III.  Décision contestée

[8]  Dans une ordonnance datée du 7 février 2017, la protonotaire Aylen a suspendu le recours des demandeurs (tels qu’ils étaient à l’époque) devant la Cour conformément au paragraphe 50(1) de la Loi.

[9]  Après avoir examiné les arguments des parties, la protonotaire Aylen a conclu que notre Cour n’avait pas compétence pour entendre la cause des demandeurs, indiquant que [traduction] « la jurisprudence établit clairement que la Cour fédérale n’a pas compétence pour faire des déclarations ou appliquer des redressements ayant des répercussions sur les droits d’une province » (ordonnance, au paragraphe 11; Joe c. Canada, [1986] 2 RCS 145, 1986 CanLII 28 (CSC); Huron-Wendat Nation of Wendake c. Canada, 2014 CF 1154, au paragraphe 65).

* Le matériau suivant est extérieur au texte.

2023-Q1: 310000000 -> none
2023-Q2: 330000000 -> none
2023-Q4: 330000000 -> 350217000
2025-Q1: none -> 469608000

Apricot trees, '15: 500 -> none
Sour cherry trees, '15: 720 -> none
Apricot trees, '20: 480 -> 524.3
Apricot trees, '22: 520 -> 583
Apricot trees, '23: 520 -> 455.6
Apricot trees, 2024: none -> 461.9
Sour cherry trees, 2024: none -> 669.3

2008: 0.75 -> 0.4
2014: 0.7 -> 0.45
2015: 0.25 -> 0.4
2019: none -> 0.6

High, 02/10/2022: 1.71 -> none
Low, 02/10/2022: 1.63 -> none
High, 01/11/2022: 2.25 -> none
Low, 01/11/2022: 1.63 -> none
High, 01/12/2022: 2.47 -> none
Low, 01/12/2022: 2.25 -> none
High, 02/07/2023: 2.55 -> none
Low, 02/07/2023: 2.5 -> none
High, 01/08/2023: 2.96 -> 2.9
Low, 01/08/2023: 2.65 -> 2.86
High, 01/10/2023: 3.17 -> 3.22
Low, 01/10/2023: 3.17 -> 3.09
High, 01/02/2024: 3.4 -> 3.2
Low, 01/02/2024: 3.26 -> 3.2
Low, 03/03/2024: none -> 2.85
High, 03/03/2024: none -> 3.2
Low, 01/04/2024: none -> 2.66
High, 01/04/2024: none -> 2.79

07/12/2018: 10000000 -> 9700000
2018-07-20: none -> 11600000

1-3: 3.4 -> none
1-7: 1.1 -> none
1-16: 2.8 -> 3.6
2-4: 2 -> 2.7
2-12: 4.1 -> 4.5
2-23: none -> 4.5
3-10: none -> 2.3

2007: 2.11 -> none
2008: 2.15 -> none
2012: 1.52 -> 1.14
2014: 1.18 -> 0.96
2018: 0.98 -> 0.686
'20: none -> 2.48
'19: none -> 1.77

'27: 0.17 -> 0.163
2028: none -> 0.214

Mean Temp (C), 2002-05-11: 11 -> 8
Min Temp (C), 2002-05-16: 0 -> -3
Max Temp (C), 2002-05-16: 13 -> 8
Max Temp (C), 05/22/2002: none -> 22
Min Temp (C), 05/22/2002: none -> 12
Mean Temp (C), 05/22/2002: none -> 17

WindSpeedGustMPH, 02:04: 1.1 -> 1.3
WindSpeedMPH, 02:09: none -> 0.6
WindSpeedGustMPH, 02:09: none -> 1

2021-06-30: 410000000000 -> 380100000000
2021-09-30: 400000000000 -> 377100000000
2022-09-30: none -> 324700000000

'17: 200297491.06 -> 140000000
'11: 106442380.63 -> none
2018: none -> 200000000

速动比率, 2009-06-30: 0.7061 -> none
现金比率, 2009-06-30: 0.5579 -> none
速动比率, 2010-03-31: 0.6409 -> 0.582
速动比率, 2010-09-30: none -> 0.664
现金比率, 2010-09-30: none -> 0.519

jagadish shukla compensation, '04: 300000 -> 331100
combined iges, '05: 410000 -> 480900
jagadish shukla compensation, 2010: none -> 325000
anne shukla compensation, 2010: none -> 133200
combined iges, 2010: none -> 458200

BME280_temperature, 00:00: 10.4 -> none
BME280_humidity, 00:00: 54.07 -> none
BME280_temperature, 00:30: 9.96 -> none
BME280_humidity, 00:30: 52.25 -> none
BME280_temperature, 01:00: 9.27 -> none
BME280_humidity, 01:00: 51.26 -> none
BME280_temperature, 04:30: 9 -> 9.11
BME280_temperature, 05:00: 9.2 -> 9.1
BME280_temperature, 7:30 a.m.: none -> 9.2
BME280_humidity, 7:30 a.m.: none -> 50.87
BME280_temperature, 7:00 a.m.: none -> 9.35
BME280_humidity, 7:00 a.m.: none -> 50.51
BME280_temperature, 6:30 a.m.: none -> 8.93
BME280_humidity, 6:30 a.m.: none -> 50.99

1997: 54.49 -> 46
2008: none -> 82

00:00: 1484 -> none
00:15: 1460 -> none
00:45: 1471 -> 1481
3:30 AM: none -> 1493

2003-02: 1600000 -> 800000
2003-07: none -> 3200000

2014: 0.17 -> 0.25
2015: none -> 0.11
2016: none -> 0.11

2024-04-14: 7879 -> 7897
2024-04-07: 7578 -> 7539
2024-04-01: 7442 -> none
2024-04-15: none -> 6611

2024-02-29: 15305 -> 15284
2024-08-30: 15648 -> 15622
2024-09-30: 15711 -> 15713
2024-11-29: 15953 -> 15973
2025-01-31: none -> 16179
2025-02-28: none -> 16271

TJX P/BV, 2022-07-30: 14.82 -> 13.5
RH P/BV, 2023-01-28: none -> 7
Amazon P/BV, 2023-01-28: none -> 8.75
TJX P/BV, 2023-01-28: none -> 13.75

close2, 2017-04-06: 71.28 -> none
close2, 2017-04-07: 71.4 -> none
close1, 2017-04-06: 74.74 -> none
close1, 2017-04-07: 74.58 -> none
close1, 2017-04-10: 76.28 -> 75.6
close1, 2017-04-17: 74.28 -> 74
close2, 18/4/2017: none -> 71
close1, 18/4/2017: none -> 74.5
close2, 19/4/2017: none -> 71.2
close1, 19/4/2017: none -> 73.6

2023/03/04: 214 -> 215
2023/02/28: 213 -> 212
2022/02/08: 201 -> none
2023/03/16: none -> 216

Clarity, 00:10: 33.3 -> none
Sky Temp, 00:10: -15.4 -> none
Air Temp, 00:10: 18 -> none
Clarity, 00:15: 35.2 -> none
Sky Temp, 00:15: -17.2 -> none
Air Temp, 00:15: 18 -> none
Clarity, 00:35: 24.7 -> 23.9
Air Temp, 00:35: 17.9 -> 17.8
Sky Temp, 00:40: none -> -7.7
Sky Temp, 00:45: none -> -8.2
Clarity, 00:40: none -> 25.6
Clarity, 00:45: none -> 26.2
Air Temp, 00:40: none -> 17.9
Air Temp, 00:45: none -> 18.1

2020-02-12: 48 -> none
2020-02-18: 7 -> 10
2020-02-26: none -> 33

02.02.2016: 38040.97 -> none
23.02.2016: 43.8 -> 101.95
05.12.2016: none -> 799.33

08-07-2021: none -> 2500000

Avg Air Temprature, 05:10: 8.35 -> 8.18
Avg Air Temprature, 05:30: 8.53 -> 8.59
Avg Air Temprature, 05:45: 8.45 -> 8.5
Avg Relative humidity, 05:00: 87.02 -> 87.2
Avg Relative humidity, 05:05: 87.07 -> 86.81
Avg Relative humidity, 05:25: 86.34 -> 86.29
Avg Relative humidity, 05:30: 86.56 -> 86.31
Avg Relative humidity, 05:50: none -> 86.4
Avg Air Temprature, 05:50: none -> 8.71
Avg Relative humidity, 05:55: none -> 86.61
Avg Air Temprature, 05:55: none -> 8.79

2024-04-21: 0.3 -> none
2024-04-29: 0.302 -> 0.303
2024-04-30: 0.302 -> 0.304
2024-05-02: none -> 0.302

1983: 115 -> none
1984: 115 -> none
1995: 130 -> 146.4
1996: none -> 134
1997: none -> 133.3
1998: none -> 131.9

[10]  Cette conclusion était également fondée sur la décision récente de notre Cour dans Côté c. Canada, 2016 CF 296. La protonotaire Aylen a jugé entièrement sans fondement les arguments des demandeurs selon lesquels l’affaire Côté se distingue de la présente instance en ce sens que des dispositions constitutionnelles distinctes s’appliquent aux terres situées en Alberta et en Colombie-Britannique par rapport aux terres en cause dans l’affaire Côté, qui sont situées à Terre-Neuve, au Labrador et au Québec.

[11]  Puisque la revendication est, essentiellement une revendication de nature foncière ayant des répercussions sur les droits des provinces de l’Alberta et de la Colombie-Britannique, la protonotaire Aylen a conclu que ces provinces sont des parties essentielles de la revendication et que, par conséquent, notre Cour ne peut émettre d’ordonnances ou octroyer une réparation à leur encontre.

[12]  La protonotaire Aylen a expliqué en détail pourquoi notre Cour pourrait avoir compétence sur certaines parties de la revendication une fois que les éléments des revendications foncières auront été tranchés par les cours supérieures provinciales. À ce stade, elle croit que la Cour fédérale pourrait avoir compétence sur certains éléments de la revendication, mais conclut que ces éléments découlent des revendications foncières. Par conséquent, il est dans l’intérêt de la justice que ces revendications foncières soient d’abord tranchées par les cours supérieures.

[13]  Elle ajoute qu’une suspension est justifiée au motif qu’une action concurrente est actuellement devant la Cour suprême de la Colombie-Britannique. Il existe un recoupement des faits entre la présente instance et l’action de la Colombie-Britannique, et les deux actions cherchent à obtenir une décision concernant les intérêts juridiques des demandeurs relativement aux mêmes terres. Par conséquent, il n’est pas dans l’intérêt de la justice de permettre que la revendication en l’instance soit présentée devant notre Cour, alors qu’un recours parallèle a été déposé devant la Cour suprême de la Colombie-Britannique.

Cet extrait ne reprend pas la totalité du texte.